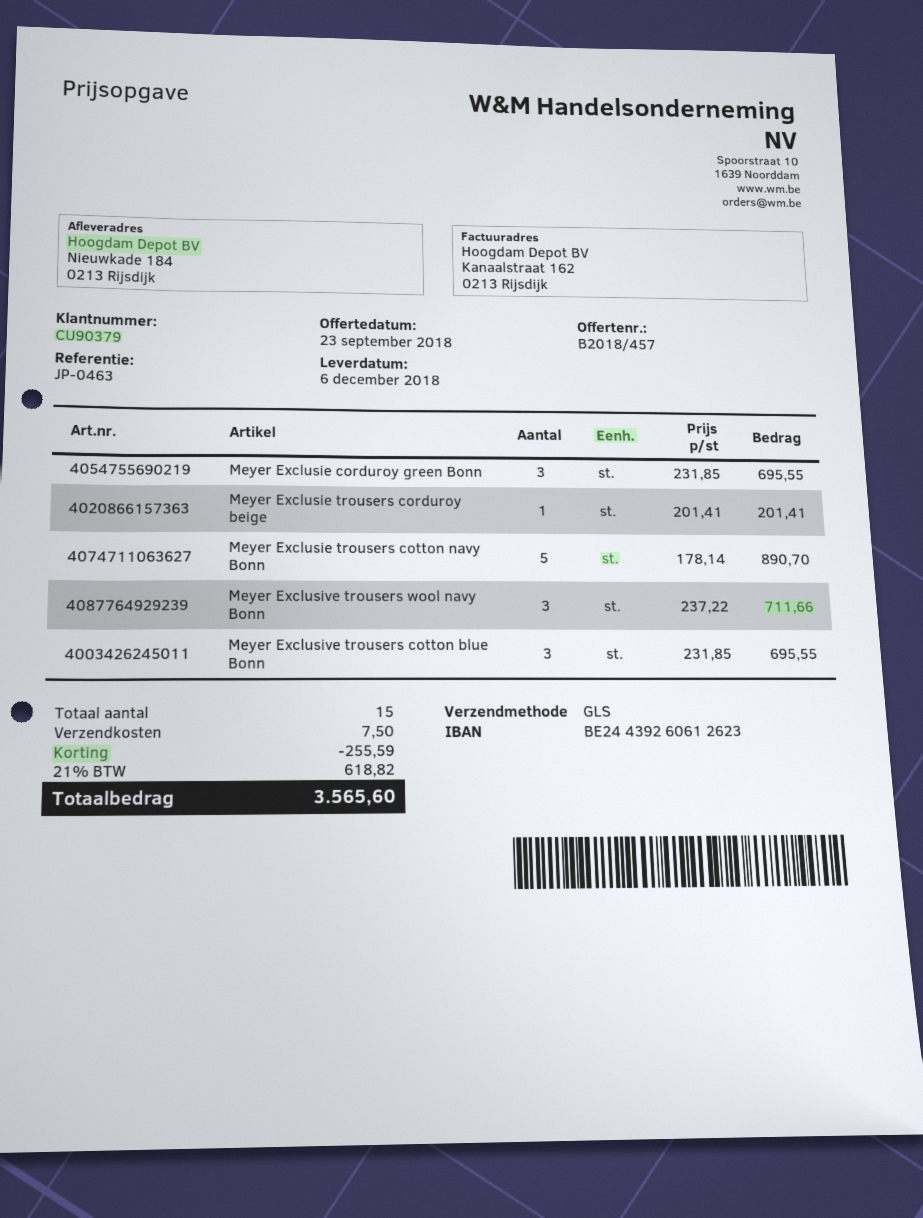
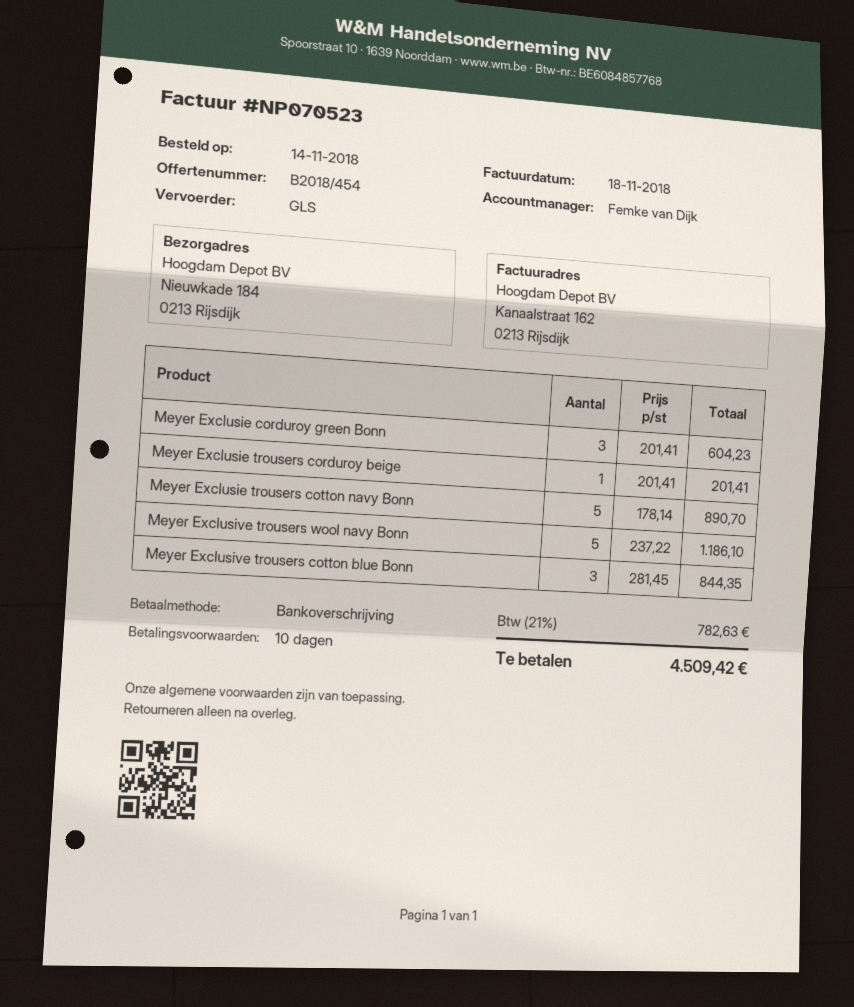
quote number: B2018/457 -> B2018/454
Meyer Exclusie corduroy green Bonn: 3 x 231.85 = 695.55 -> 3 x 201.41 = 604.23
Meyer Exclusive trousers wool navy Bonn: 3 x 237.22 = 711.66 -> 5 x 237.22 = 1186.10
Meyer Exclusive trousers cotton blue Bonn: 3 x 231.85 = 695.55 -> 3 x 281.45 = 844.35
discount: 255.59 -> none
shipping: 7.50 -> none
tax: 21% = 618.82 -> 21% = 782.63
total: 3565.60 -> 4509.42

+++

**Task:** Please write out, exactly as they appear, the lines from the line containing "Meyer Exclusive trousers cotton" through the last line of the records above, both included.

**Response area:**
Meyer Exclusive trousers cotton blue Bonn: 3 x 231.85 = 695.55 -> 3 x 281.45 = 844.35
discount: 255.59 -> none
shipping: 7.50 -> none
tax: 21% = 618.82 -> 21% = 782.63
total: 3565.60 -> 4509.42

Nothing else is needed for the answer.